The monument to Brigadier General Andrew A. Humphreys is south of Gettysburg on Emmitsburg Road. (Emmitsburg Road & N. Sickles Avenue tour map) The statue of Humphreys was created by J. Otto Schweitzer, one of seven statues by the Swiss-born sculptor that are on the Gettysburg battlefield.*
*The other six statues by Schweitzer at Gettysburg are President Lincoln, David McM. Gregg and Alfred Pleasonton from the State of Pennsylvania Monument; William Wells on South Confederate Avenue, John Geary on Culp’s Hill and Alexander Hays on Hancock Avenue.
From the tablet on the front of the monument
Andrew Atkinson Humphreys
Cadet U.S. Military Academy July 1 1827.
Brevet Second Lieutenant 2nd U.S. Artillery July 1 1831. Second Lieutenant July 1 1831.
First Lieutenant August 16 1836.
Resigned September 30 1836.
First Lieutenant Topographical Engineers U.S. Army July 7, 1838. Captain May 31 1848. Major August 6, 1861. Lieutenant Colonel of Engineers March 3 1863. Brig. General and Chief of Engineers U.S. Army August 8 1866. Retired June 30, 1879.”
Colonel and Addition Aide-de-camp U.S. Volunteers March 5, 1862. Brig. General April 28, 1862. Major General July 8 1863. Honorably mustered out of Volunteer Service Sept. 1 1866. Brevetted Colonel U.S. Army December 13 1862 “For gallant and meritorious service at the Battle of Fredericksburg Va.” Brig.

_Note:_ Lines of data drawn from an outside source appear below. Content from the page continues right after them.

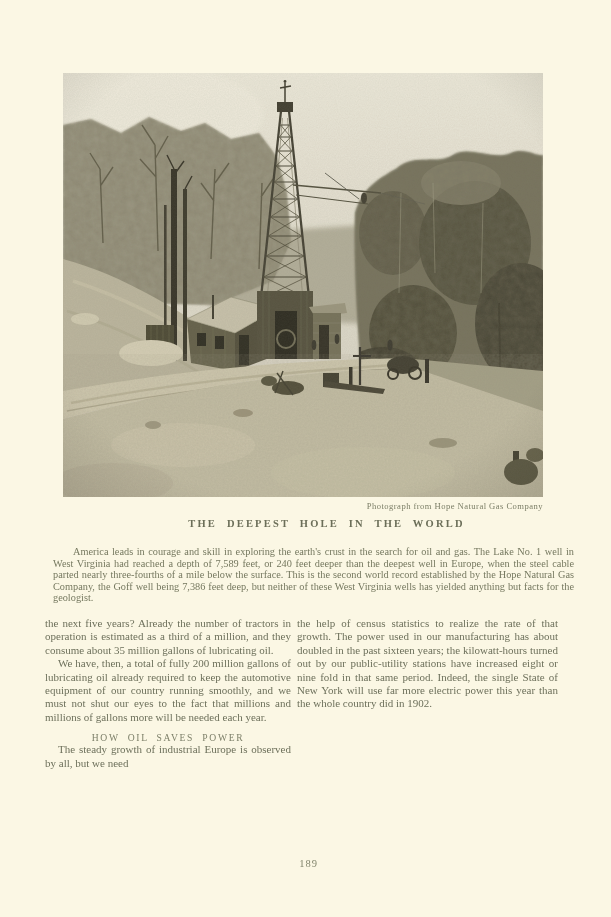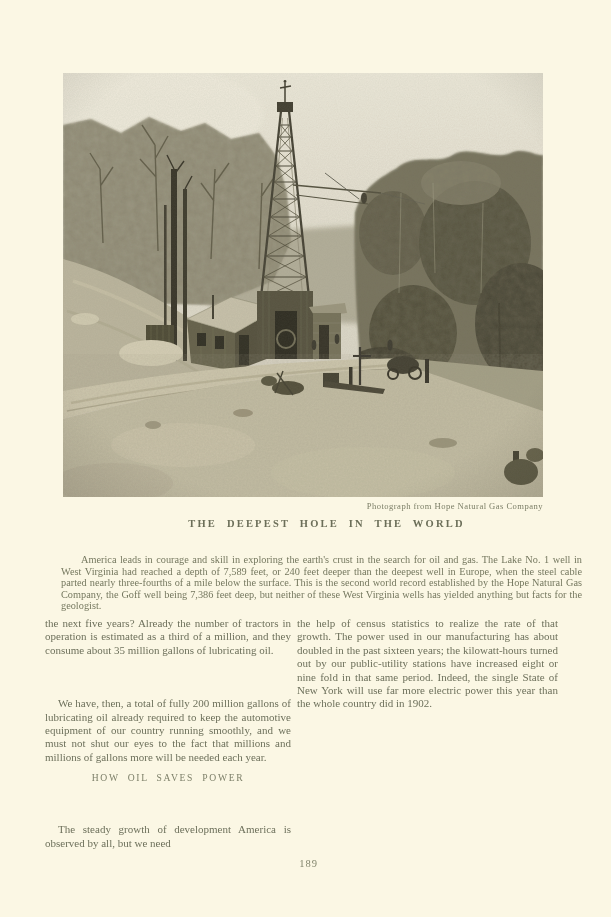"America leads in courage and" .caption-body { margin: 16px -> 8px }
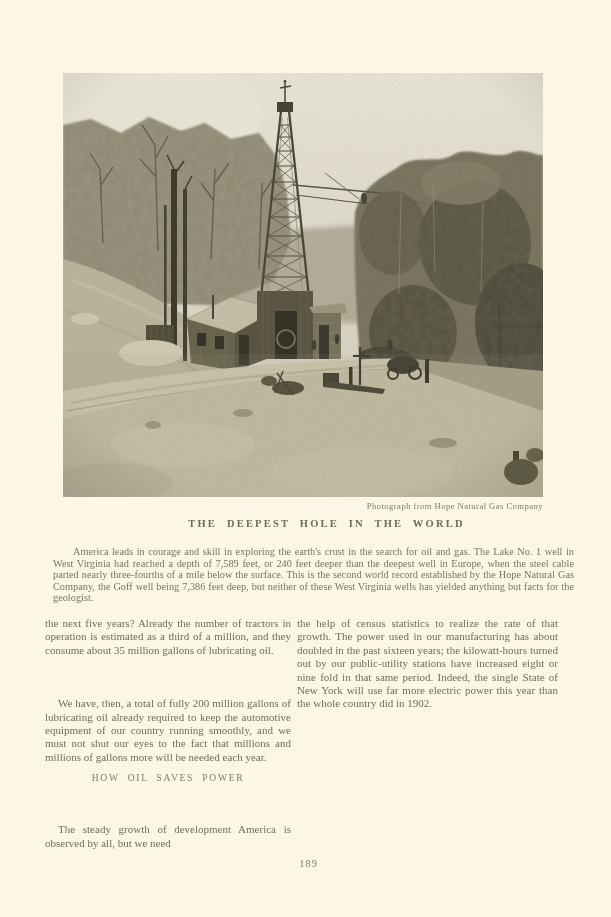"We have, then, a total" .columns p.indent { margin-top: 40px -> none }
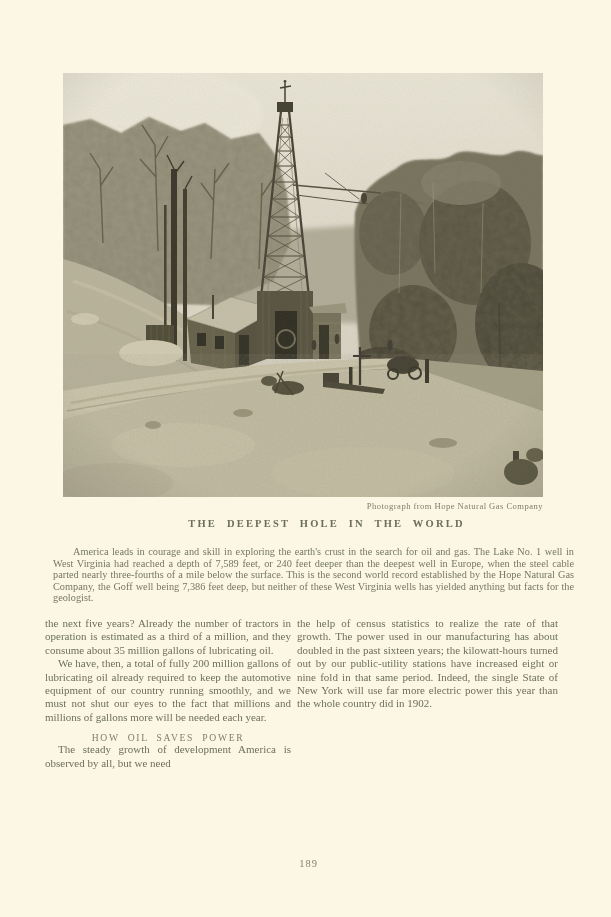"The steady growth of development" p.indent { text: development America -> industrial Europe }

General March 13 1865 “For gallant and meritorious service at the Battle of Gettysburg Pa.” Major General March 18 1865 “For gallant and meritorious service at the Battle of Sailor’s Creek Va.”
Born November 2 1810 at Philadelphia Pa.
Died December 27 1883 at Washington D.C.
About Andrew A. Hunphreys
Andrew Atkinson Humphreys was the son and grandson of naval architects. His grandfather designed the U.S.S. Constitution and her five sisters.
Andrew graduated from West Point in 1831. He served in civil and topographical engineering duties until the Civil War. When the war broke out he became an aide to George McClellan and served in the Peninsula Campaign as the Army of the Potomac’s chief topographical engineer. Humphreys took command of a 5th Corps division in September of 1862. He led them through the Antietam campaign, through the Battle of Fredericksburg where he survived leading his men on horseback in the deadly charge against Marye’s Heights, and at the Battle of Chancellorsville.
He was transferred to the 1st Division of the 3rd Corps just before Gettysburg. His division was shattered in Longstreet’s assault on Sickles’ exposed position on July 2nd. Humphreys was tenacious in his defense, and even after the collapse of the corps put together a fighting line of men who would not run away, advancing them back into the fight.
After the battle he was rewarded with a promotion to major general of volunteers and the rank of brevet brigadier general in the regular army, and became Meade’s chief of staff.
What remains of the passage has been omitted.